Die Menschen, die sich mit dieser Thematik beschäftigen, sagen, dass es an der Zeit ist, dass die Politik aufwacht. Wenn der Gesetzgeber nicht handelt, riskiert man nicht nur eine Schwächung der Zivilgesellschaft, sondern auch ein wachsames Publikum, das immer weniger bereit ist, Risiken einzugehen. Die Öffentlichkeit ist sensibel für diese Themen und merkt schnell, wenn sich das Klima ändert.

Das ist auch ein Punkt, den viele Aktivist:innen und Journalist:innen betonen: Wenn der Schutz von kritischen Stimmen nicht gewährleistet ist, sind die politischen Konsequenzen enorm. Man könnte meinen, dass die Menschen erst auf die Barrikaden gehen müssen, aber oft geschieht das schon in den Köpfen. Es wird immer wichtiger, dass sich jeder einzelne für die Meinungsfreiheit einsetzt. Denn wenn man einmal anfängt, Stimmen zum Schweigen zu bringen, ist es nur ein kleiner Schritt bis zu einem Klima der Unterdrückung.

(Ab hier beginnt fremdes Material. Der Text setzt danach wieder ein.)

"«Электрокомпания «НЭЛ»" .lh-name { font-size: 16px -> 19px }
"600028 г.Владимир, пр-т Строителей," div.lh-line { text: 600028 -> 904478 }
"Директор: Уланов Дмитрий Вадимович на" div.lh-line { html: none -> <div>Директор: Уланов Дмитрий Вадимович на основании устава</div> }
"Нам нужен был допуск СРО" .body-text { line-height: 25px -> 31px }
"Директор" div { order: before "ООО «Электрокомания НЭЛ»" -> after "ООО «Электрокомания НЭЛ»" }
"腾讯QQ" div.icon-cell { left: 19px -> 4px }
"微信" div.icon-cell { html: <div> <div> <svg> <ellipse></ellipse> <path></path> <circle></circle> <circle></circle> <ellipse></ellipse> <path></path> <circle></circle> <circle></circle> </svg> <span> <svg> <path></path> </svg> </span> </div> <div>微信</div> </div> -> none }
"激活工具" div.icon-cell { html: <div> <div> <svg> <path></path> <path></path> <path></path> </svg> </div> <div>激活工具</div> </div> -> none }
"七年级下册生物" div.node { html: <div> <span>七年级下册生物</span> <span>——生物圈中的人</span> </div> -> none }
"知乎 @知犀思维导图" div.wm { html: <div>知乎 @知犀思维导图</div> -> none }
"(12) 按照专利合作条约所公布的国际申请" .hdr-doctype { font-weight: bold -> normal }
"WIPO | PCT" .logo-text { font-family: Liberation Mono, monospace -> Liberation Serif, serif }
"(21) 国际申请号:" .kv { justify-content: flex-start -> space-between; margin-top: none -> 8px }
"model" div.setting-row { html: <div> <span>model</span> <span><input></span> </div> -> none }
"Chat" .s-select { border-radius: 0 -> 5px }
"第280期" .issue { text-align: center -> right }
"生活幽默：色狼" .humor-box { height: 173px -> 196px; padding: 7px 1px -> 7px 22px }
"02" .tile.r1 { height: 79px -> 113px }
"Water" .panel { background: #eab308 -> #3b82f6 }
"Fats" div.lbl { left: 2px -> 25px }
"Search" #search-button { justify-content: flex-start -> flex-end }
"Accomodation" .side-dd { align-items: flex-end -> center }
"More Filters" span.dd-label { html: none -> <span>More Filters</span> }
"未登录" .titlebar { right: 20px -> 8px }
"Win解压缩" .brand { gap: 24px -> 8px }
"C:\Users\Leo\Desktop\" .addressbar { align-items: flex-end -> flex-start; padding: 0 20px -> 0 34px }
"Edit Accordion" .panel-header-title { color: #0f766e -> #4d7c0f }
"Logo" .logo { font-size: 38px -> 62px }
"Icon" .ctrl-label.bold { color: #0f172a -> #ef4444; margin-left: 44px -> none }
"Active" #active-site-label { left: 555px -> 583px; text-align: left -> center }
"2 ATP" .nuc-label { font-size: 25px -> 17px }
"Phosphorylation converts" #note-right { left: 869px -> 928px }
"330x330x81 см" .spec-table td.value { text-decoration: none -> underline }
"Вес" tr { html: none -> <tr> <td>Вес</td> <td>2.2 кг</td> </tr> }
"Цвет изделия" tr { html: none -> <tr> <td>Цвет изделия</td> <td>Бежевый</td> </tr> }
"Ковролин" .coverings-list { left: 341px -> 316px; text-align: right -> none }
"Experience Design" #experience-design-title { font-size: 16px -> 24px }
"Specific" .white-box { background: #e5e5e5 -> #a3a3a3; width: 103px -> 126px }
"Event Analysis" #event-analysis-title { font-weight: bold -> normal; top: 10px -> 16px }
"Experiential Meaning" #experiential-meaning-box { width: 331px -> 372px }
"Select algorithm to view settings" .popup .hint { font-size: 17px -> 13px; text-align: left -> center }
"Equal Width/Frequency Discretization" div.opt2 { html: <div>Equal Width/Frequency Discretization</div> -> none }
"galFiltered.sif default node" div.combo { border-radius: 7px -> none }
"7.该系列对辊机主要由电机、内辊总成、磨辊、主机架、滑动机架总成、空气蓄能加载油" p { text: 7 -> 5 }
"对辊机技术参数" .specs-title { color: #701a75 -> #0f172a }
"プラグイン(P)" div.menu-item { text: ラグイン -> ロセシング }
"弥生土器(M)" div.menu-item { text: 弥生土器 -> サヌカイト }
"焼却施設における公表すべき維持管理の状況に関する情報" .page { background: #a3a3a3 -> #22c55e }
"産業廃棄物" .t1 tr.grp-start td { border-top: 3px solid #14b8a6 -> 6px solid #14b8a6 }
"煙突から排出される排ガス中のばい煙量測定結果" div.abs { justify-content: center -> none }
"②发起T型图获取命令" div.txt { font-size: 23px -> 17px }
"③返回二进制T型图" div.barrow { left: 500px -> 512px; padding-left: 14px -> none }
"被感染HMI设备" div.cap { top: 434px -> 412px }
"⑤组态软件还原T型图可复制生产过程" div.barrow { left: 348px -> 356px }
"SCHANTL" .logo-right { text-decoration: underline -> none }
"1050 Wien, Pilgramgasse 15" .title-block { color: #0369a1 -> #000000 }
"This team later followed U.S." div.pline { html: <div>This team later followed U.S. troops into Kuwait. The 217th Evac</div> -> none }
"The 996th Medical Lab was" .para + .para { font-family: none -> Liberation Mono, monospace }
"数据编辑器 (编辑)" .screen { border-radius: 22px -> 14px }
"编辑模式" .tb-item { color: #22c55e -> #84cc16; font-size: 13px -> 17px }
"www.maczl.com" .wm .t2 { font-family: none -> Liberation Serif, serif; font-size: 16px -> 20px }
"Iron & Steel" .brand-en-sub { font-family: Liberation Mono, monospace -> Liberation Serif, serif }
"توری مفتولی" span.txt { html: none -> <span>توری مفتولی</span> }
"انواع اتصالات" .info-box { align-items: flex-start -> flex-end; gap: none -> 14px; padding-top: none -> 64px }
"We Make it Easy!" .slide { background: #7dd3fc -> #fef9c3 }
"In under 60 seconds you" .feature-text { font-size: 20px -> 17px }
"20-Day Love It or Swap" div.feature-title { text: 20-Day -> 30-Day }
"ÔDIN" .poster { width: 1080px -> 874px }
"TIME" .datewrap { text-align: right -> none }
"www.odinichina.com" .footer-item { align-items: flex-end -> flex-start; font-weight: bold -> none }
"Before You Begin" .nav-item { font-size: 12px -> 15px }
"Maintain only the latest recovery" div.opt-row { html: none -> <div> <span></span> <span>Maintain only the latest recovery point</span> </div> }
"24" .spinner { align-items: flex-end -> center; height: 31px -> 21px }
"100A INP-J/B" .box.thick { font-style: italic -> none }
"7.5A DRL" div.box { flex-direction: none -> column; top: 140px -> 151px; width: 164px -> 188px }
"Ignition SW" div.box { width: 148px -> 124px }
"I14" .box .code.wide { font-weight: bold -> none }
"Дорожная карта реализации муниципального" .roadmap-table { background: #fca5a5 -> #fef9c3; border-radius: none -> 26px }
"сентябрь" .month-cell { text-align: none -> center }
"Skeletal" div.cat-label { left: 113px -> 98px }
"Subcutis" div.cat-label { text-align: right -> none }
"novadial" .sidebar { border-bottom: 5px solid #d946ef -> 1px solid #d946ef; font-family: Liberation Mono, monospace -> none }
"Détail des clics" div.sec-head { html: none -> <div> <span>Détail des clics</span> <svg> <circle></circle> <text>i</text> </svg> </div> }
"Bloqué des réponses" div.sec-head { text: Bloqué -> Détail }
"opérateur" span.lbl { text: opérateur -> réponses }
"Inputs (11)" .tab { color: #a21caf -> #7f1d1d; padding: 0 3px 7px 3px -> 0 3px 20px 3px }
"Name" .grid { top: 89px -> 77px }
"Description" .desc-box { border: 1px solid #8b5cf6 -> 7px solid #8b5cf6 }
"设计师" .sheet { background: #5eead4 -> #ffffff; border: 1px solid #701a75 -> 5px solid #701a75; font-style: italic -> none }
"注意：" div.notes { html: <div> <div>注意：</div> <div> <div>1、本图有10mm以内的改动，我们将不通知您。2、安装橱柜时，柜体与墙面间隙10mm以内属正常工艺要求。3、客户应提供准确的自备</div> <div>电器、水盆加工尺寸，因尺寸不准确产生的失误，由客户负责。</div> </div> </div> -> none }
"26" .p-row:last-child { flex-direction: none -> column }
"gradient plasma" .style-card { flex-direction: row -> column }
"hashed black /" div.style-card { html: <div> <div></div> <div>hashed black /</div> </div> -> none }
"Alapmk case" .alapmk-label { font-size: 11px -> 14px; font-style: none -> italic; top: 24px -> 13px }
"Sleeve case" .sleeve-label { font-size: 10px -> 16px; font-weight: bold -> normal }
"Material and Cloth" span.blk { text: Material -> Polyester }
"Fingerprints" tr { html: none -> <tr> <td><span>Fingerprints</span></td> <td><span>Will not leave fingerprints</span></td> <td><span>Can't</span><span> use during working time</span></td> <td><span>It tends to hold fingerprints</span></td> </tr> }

Zusammengefasst erleben wir gerade eine entscheidende Phase in der österreichischen Politik. Die Frist für Regelungen gegen SLAPP-Klagen ist verstrichen, und viele fragen sich, wie es weitergeht. Wenn es an der Zeit ist, die richtigen Schritte zu setzen, dürfen die Gesetzgeber nicht zögern, sondern müssen schnell handeln. Es wird spannend sein zu beobachten, ob Österreich in den kommenden Monaten den Mut aufbringt, sich zu einem Vorreiter in diesem Bereich zu entwickeln – oder ob man weiterhin im Schatten anderer europäischer Nationen bleibt.